§ **Prompt**
The full set of entries is to be printed exactly, with pictures excluded.

§ **Supplied material**

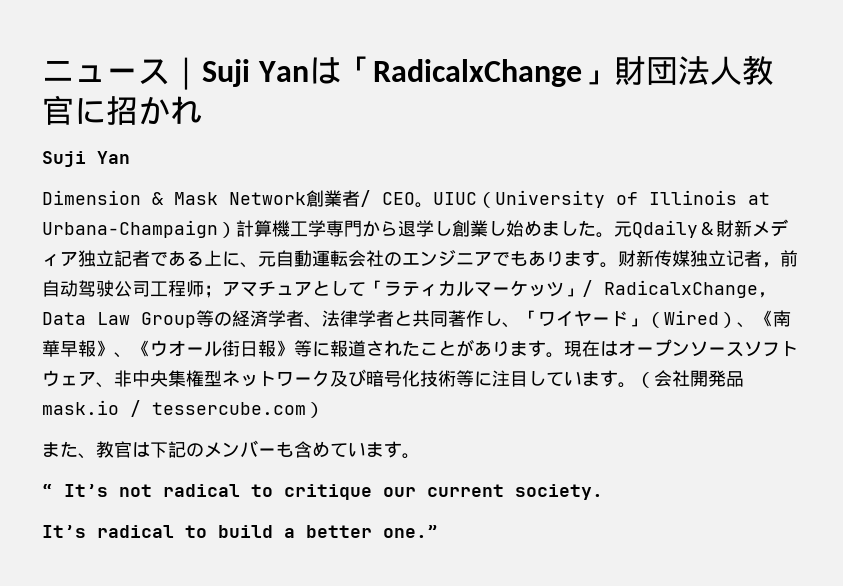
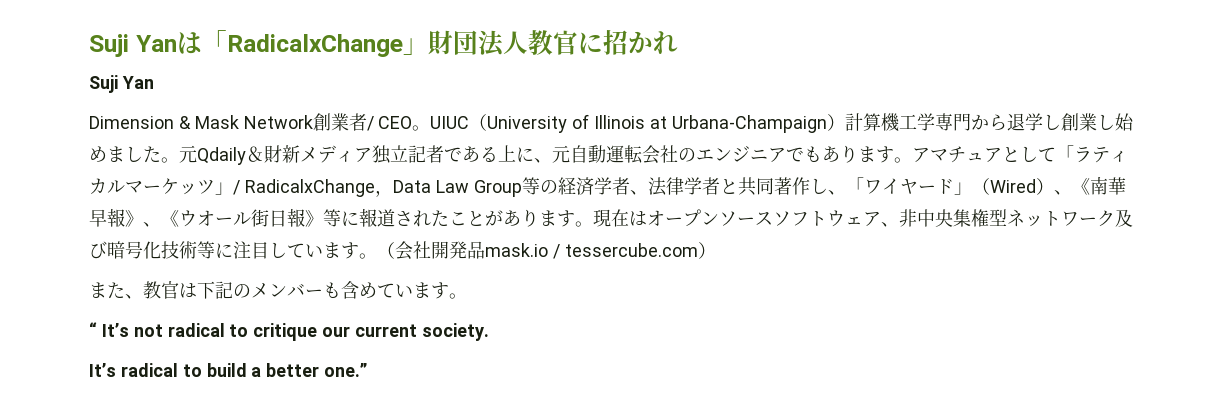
- ニュース｜Suji Yanは「RadicalxChange」財団法人教官に招かれ
+ Suji Yanは「RadicalxChange」財団法人教官に招かれ
- 财新传媒独立记者，前自动驾驶公司工程师；アマチュアとして「ラティカルマーケッツ」/ RadicalxChange，Data Law Group等の経済学者、法律学者と共同著作し、「ワイヤード」（Wired）、《南華早報》、《ウオール街日報》等に報道されたことがあります。
+ アマチュアとして「ラティカルマーケッツ」/ RadicalxChange，Data Law Group等の経済学者、法律学者と共同著作し、「ワイヤード」（Wired）、《南華早報》、《ウオール街日報》等に報道されたことがあります。

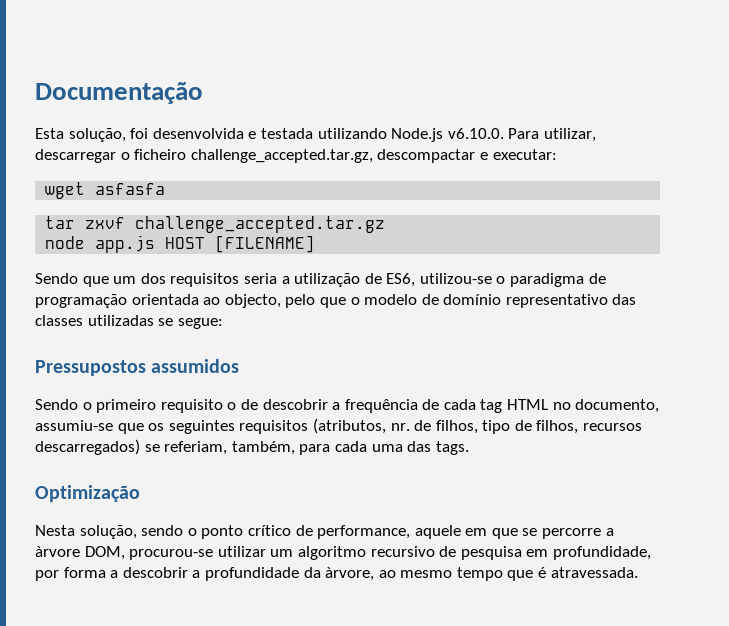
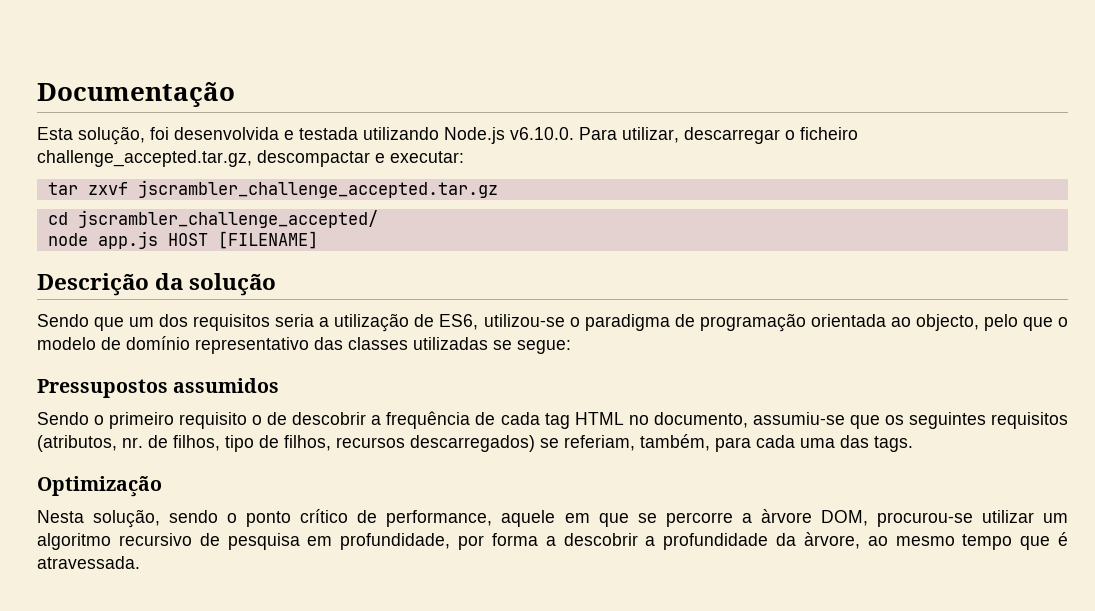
- wget asfasfa
- tar zxvf challenge_accepted.tar.gz
+ tar zxvf jscrambler_challenge_accepted.tar.gz
+ cd jscrambler_challenge_accepted/
+ Descrição da solução

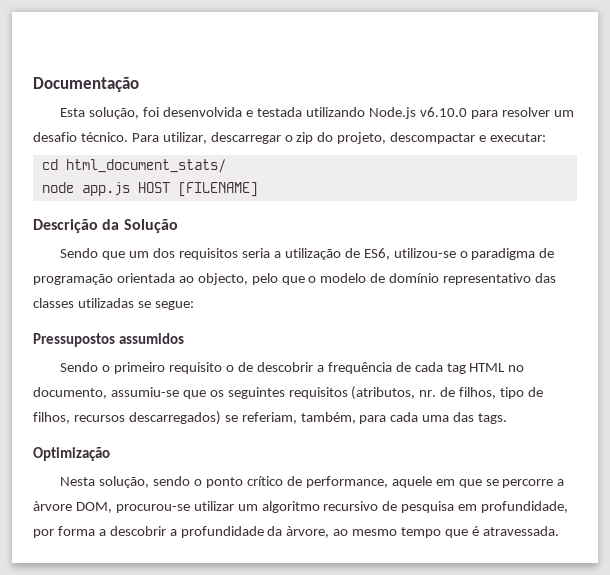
- Esta solução, foi desenvolvida e testada utilizando Node.js v6.10.0. Para utilizar, descarregar o ficheiro challenge_accepted.tar.gz, descompactar e executar:
+ Esta solução, foi desenvolvida e testada utilizando Node.js v6.10.0 para resolver um desafio técnico. Para utilizar, descarregar o zip do projeto, descompactar e executar:
- tar zxvf jscrambler_challenge_accepted.tar.gz
- cd jscrambler_challenge_accepted/
+ cd html_document_stats/
- Descrição da solução
+ Descrição da Solução

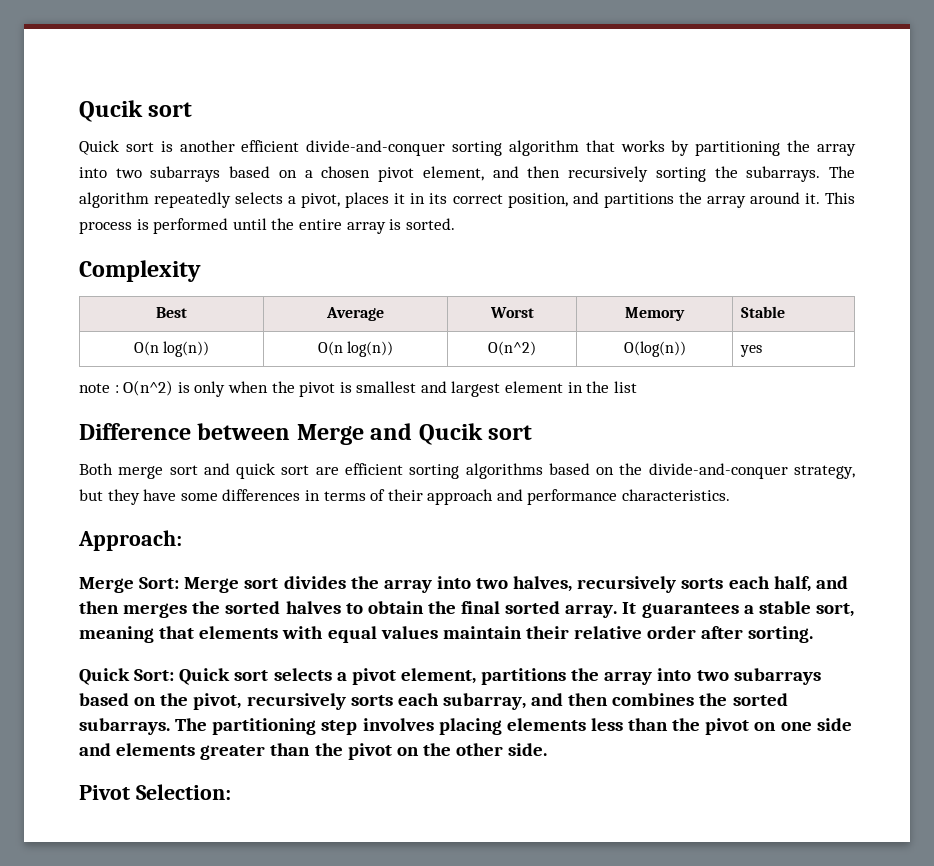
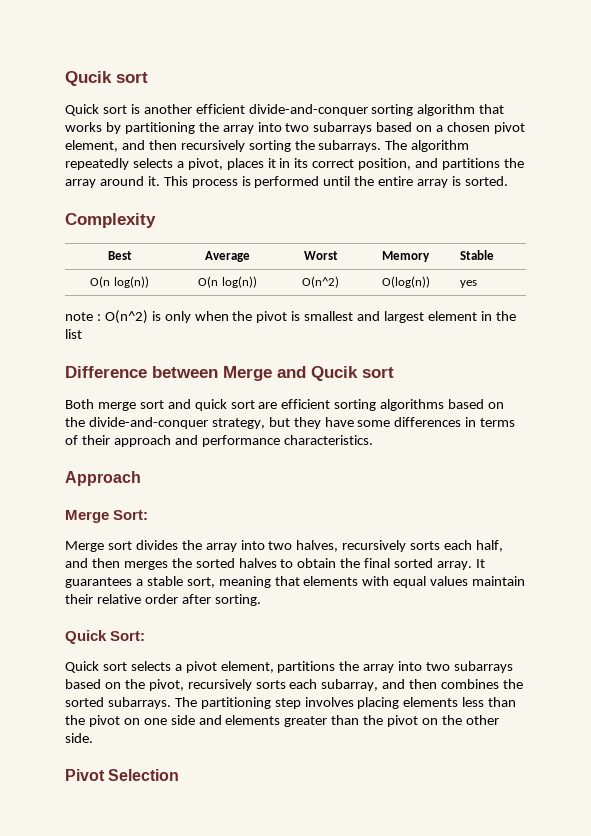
- Approach:
+ Approach
- Merge Sort: Merge sort divides the array into two halves, recursively sorts each half, and then merges the sorted halves to obtain the final sorted array.
+ Merge Sort:
+ Merge sort divides the array into two halves, recursively sorts each half, and then merges the sorted halves to obtain the final sorted array.
- Quick Sort: Quick sort selects a pivot element, partitions the array into two subarrays based on the pivot, recursively sorts each subarray, and then combines the sorted subarrays.
+ Quick Sort:
+ Quick sort selects a pivot element, partitions the array into two subarrays based on the pivot, recursively sorts each subarray, and then combines the sorted subarrays.
- Pivot Selection:
+ Pivot Selection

§ **Task result**
- ニュース｜Suji Yanは「RadicalxChange」財団法人教官に招かれ
+ Suji Yanは「RadicalxChange」財団法人教官に招かれ
- 财新传媒独立记者，前自动驾驶公司工程师；アマチュアとして「ラティカルマーケッツ」/ RadicalxChange，Data Law Group等の経済学者、法律学者と共同著作し、「ワイヤード」（Wired）、《南華早報》、《ウオール街日報》等に報道されたことがあります。
+ アマチュアとして「ラティカルマーケッツ」/ RadicalxChange，Data Law Group等の経済学者、法律学者と共同著作し、「ワイヤード」（Wired）、《南華早報》、《ウオール街日報》等に報道されたことがあります。

- wget asfasfa
- tar zxvf challenge_accepted.tar.gz
+ tar zxvf jscrambler_challenge_accepted.tar.gz
+ cd jscrambler_challenge_accepted/
+ Descrição da solução

- Esta solução, foi desenvolvida e testada utilizando Node.js v6.10.0. Para utilizar, descarregar o ficheiro challenge_accepted.tar.gz, descompactar e executar:
+ Esta solução, foi desenvolvida e testada utilizando Node.js v6.10.0 para resolver um desafio técnico. Para utilizar, descarregar o zip do projeto, descompactar e executar:
- tar zxvf jscrambler_challenge_accepted.tar.gz
- cd jscrambler_challenge_accepted/
+ cd html_document_stats/
- Descrição da solução
+ Descrição da Solução

- Approach:
+ Approach
- Merge Sort: Merge sort divides the array into two halves, recursively sorts each half, and then merges the sorted halves to obtain the final sorted array.
+ Merge Sort:
+ Merge sort divides the array into two halves, recursively sorts each half, and then merges the sorted halves to obtain the final sorted array.
- Quick Sort: Quick sort selects a pivot element, partitions the array into two subarrays based on the pivot, recursively sorts each subarray, and then combines the sorted subarrays.
+ Quick Sort:
+ Quick sort selects a pivot element, partitions the array into two subarrays based on the pivot, recursively sorts each subarray, and then combines the sorted subarrays.
- Pivot Selection:
+ Pivot Selection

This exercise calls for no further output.